Turning News into a Risk-On/Risk-Off Equity Signal

We built a risk-on/risk-off trading signal from the NOSIBLE event database. Each day it measures how much of the global news flow is about market-stress themes, holds equities when that reading is low, and moves to T-bills when it spikes. We selected the parameters on 2010 to 2013 and tested on an untouched 2015 to 2026 window. On the S&P 500 the signal held buy-and-hold's total return (+254% versus +269%) while cutting the maximum drawdown from −34% to −18%, which raised the Sharpe ratio from 0.64 to 0.89. Five years into that test it stepped out of equities ahead of the 2020 COVID crash and back in as it passed, and the same rule transfers unchanged to the Nasdaq and the Russell 2000.

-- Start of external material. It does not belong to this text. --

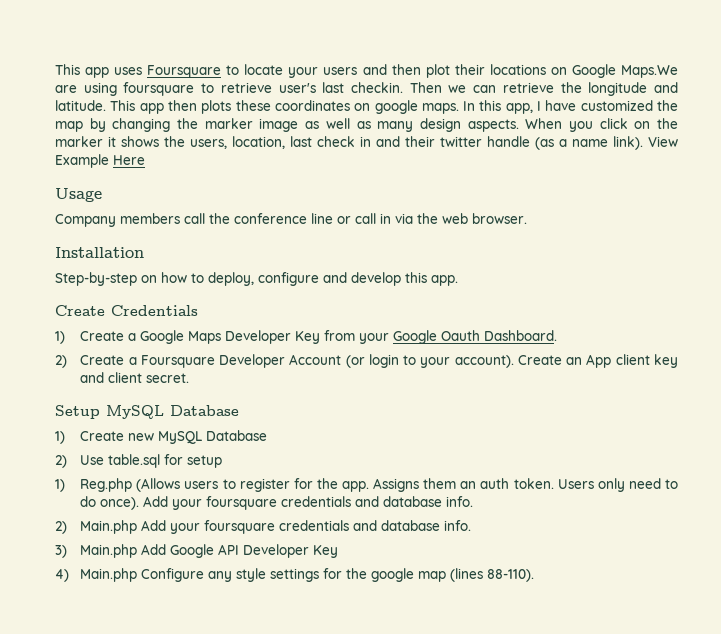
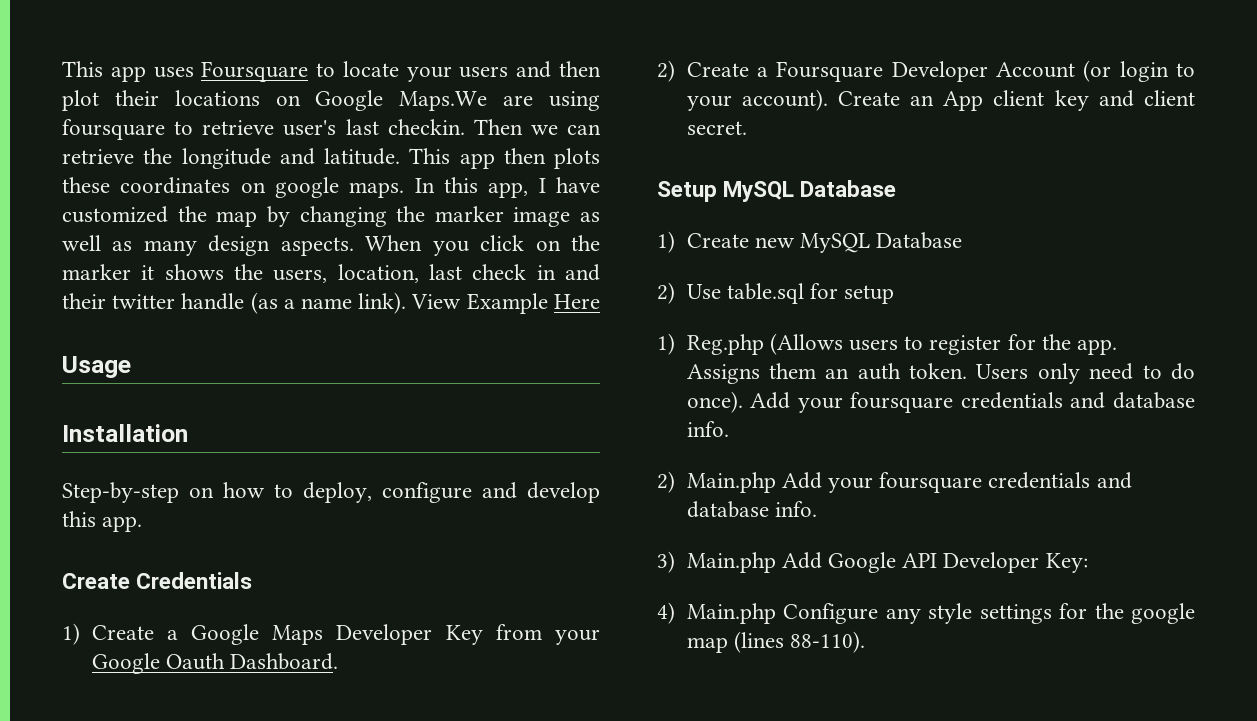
- Company members call the conference line or call in via the web browser.
- 3) Main.php Add Google API Developer Key
+ 3) Main.php Add Google API Developer Key:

The point is risk, not return: roughly the same long-run return with a much smaller drawdown. Everything below is enough to rebuild the signal, the rule, and the backtest from this post and the NOSIBLE event database alone.
The signal: a daily stress reading from the news
The signal uses three fields the database already stores on every event: its embedding (oai_vector, from OpenAI text-embedding-3-large), the number of distinct publishers that covered it (total_netlocs), and its date. Events are de-duplicated, so one real event is one record however many outlets run it.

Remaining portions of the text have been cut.